WHAT YOU NEED TO DO: Across the listing that follows, establish how many lines contain the string "right" and provide that number by itself.

SOURCE MATERIAL:
____________
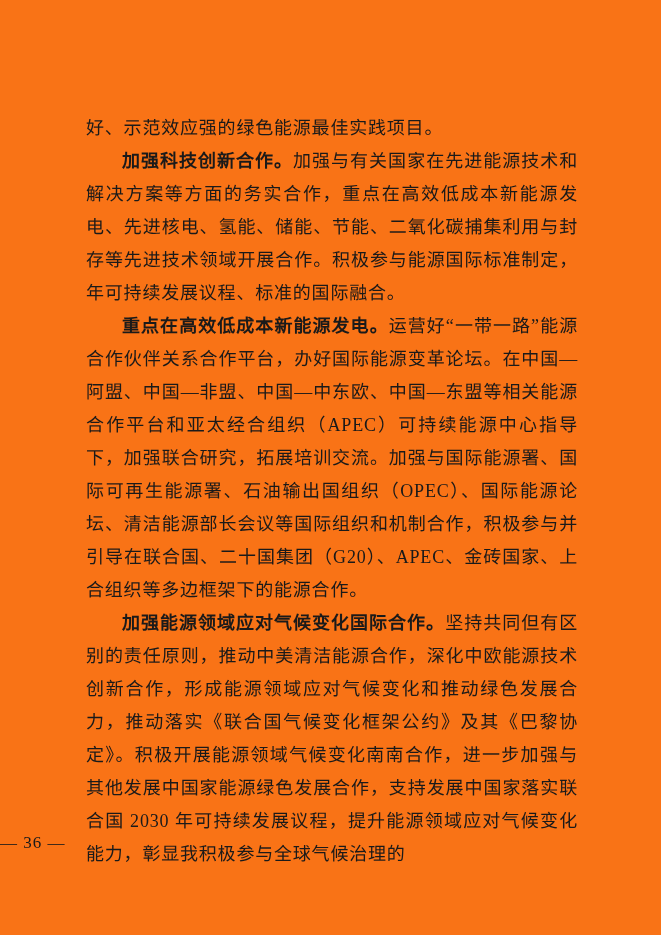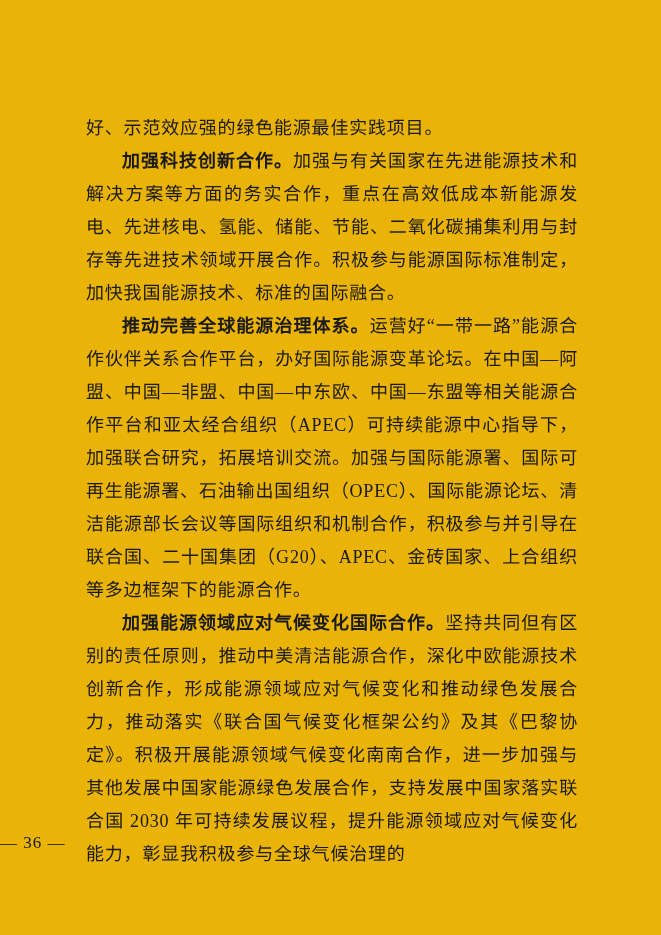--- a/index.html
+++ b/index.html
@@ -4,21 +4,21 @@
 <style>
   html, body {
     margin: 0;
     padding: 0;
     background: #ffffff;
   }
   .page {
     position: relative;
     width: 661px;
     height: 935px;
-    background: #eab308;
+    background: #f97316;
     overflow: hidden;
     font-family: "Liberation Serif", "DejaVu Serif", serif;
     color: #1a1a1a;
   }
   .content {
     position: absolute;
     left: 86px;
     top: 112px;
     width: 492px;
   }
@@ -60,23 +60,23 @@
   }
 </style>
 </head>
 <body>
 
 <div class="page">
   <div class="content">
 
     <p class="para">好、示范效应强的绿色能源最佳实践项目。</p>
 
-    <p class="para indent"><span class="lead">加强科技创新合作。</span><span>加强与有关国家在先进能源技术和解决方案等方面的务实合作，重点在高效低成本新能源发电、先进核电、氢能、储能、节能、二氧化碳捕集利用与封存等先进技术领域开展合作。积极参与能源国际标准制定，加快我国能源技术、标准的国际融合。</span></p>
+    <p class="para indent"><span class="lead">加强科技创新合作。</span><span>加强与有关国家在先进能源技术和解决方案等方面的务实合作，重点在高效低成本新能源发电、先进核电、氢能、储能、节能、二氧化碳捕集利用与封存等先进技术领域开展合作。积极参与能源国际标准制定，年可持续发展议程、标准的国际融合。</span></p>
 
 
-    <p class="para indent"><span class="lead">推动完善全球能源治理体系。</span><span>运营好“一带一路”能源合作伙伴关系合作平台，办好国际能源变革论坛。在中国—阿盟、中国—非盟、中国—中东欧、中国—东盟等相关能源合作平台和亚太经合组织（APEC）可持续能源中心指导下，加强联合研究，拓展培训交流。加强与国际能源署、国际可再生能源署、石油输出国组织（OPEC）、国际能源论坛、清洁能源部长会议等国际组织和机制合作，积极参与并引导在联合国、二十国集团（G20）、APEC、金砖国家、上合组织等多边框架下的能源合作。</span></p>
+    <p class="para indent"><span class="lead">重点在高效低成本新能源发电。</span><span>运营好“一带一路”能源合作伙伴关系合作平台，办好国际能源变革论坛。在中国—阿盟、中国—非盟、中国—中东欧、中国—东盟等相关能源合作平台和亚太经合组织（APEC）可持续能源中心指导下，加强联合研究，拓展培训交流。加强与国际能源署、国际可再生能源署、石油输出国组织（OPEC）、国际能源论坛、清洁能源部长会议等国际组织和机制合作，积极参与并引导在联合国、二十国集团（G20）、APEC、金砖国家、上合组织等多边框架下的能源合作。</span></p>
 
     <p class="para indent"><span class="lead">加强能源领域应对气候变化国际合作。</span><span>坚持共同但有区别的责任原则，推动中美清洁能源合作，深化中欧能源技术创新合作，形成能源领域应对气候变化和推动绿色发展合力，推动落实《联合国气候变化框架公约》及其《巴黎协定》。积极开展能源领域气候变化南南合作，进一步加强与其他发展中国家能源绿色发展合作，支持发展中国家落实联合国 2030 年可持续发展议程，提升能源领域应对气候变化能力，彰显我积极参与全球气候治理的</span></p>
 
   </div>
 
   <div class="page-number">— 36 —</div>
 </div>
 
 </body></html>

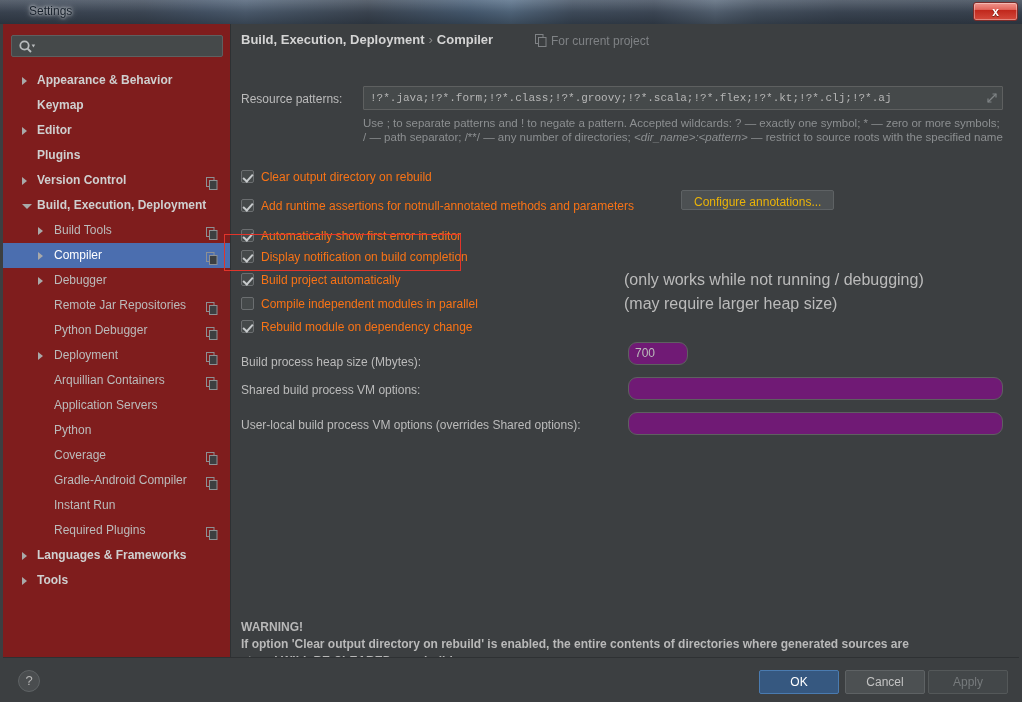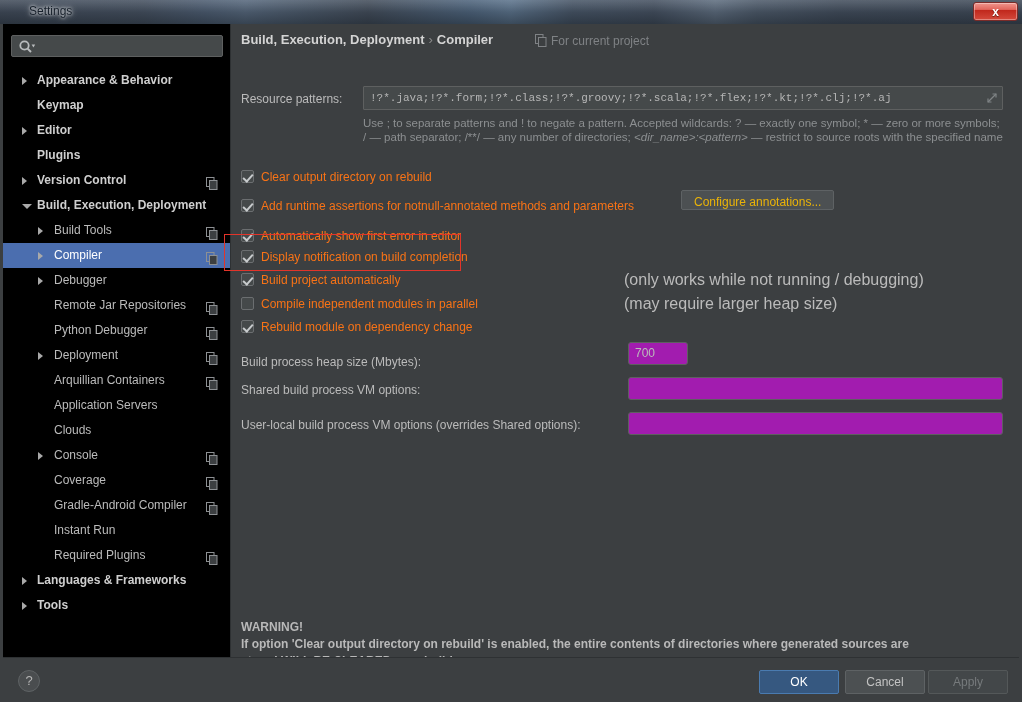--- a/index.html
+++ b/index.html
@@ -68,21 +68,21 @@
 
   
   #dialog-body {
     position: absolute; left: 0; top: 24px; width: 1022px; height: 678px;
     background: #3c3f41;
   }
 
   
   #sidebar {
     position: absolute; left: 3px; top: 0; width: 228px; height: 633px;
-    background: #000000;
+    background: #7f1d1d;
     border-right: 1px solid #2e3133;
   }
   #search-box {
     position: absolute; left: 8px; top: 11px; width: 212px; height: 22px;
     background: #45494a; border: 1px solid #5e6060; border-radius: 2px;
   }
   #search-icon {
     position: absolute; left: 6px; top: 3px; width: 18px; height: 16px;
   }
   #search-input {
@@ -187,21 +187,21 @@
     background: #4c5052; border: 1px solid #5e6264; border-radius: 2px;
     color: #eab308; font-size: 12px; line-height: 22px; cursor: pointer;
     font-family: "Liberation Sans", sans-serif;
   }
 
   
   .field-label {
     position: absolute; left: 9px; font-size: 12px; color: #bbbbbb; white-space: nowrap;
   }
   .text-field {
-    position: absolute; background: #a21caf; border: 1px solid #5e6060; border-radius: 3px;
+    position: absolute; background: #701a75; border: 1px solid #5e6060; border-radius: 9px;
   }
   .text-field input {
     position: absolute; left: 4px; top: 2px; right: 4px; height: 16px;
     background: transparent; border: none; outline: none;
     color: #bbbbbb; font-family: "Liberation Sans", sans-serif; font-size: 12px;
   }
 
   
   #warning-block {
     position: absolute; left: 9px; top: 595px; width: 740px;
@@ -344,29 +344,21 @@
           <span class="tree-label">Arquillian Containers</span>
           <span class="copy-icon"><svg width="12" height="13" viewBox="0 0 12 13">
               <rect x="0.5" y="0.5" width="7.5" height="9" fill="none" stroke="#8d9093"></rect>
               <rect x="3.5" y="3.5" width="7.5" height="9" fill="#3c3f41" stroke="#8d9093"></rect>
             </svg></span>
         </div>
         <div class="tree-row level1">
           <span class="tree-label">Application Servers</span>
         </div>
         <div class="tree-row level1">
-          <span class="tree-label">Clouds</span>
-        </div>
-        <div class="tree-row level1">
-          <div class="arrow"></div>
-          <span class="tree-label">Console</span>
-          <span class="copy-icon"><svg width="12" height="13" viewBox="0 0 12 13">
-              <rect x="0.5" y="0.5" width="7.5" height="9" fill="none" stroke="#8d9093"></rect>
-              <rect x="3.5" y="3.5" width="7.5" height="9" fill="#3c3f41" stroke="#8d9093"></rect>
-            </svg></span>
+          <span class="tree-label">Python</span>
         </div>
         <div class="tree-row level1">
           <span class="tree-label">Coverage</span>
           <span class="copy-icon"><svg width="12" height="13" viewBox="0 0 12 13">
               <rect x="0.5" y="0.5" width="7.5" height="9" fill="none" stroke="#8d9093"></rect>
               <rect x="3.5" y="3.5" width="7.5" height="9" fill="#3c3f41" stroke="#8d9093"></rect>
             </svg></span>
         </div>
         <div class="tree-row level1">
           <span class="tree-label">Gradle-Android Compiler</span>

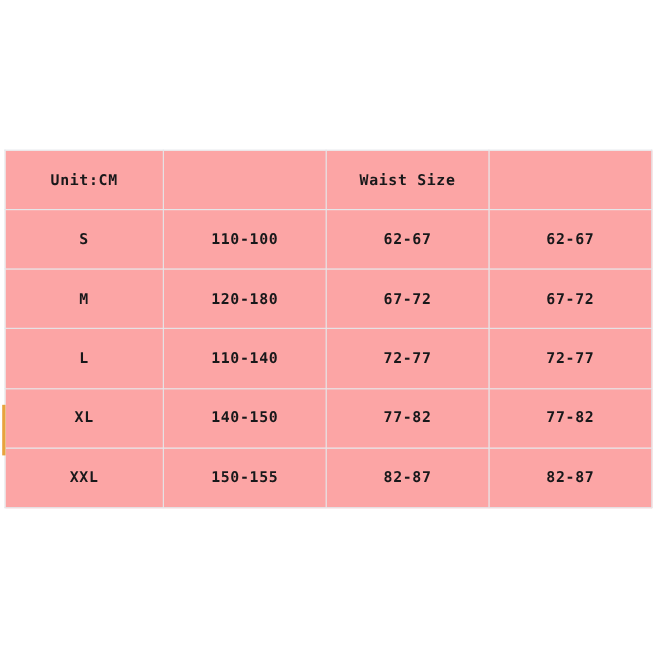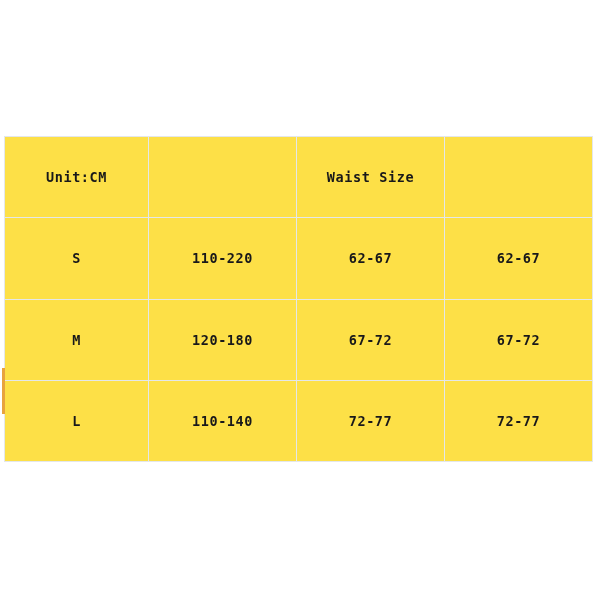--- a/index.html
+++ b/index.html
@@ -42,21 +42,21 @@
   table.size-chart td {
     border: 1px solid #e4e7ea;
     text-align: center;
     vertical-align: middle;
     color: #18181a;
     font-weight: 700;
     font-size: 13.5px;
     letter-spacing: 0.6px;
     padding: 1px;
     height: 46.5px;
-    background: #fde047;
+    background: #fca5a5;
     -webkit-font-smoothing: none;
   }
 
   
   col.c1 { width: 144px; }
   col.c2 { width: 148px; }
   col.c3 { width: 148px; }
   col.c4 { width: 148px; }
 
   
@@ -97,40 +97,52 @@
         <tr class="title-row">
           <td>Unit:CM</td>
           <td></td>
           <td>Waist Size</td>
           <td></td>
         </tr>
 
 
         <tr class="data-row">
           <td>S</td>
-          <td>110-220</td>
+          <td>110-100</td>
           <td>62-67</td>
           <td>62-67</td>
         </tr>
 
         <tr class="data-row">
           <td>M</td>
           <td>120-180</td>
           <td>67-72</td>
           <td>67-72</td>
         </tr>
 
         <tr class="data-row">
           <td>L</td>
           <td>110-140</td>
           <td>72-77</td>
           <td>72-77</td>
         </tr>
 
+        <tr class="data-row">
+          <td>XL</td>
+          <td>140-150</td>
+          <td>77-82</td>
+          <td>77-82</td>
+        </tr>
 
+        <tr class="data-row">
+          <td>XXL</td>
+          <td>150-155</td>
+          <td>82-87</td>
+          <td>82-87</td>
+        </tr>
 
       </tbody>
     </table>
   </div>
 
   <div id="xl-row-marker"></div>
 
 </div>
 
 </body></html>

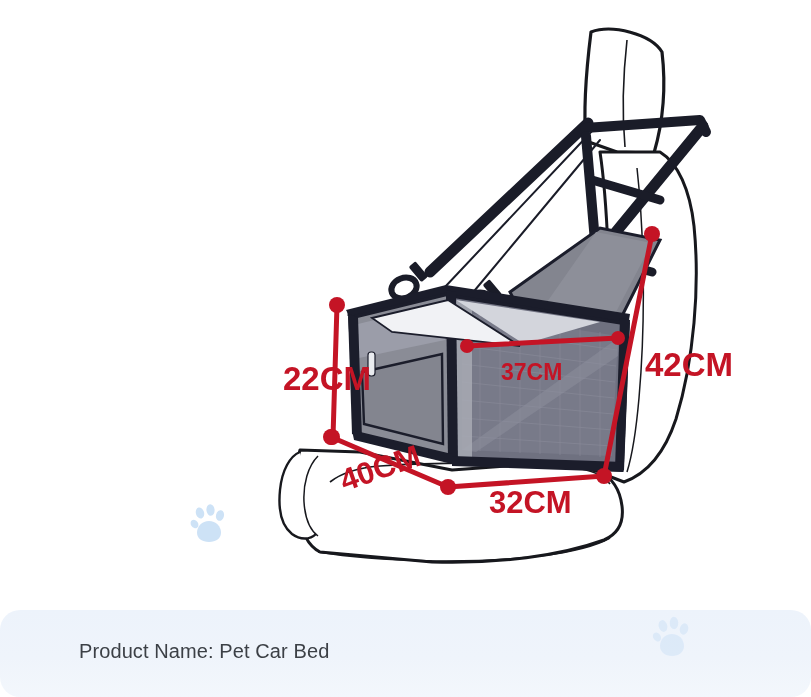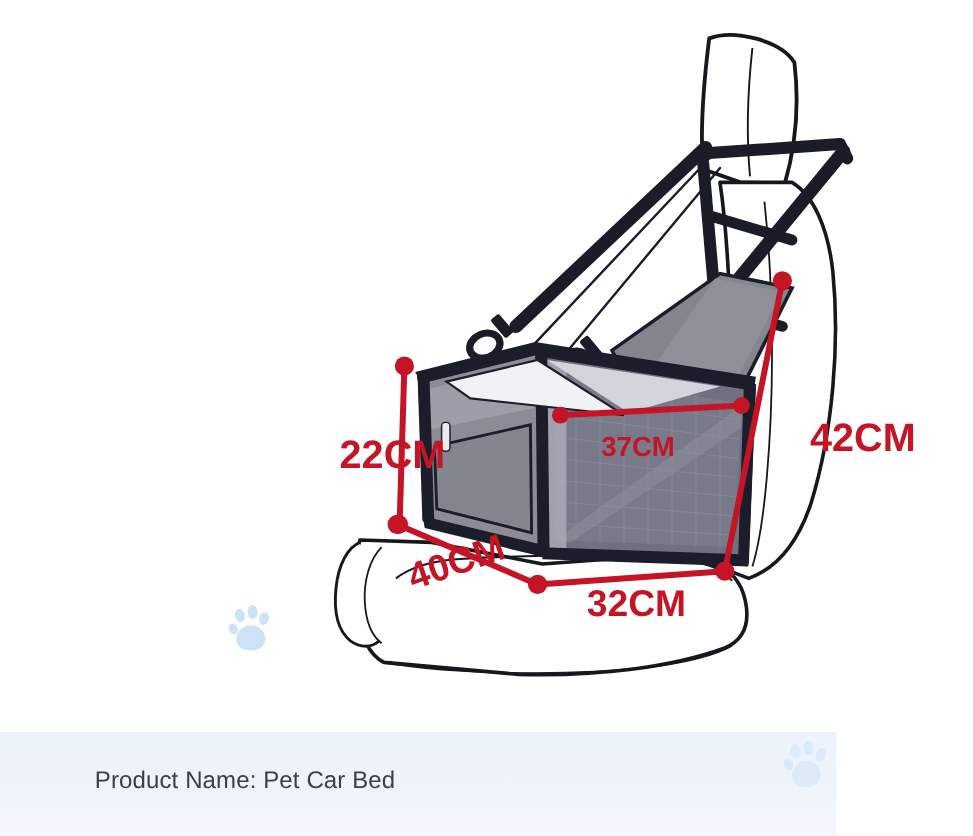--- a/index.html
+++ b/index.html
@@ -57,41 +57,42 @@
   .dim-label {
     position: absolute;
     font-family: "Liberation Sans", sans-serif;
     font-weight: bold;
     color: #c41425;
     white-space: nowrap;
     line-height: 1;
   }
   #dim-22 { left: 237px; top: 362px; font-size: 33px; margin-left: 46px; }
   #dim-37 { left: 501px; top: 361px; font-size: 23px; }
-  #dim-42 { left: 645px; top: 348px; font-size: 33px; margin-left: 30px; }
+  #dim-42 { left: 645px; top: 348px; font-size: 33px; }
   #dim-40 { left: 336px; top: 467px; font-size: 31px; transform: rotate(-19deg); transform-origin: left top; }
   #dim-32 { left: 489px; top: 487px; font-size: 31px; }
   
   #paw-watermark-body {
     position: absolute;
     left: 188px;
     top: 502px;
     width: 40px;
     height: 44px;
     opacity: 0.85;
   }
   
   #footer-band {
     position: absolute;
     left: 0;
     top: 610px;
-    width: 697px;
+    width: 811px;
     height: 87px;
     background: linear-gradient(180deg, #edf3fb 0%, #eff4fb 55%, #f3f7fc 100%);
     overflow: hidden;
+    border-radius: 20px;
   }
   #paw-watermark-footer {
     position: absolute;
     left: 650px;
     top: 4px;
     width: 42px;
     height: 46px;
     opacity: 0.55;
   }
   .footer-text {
____________
TASK ANSWER: 2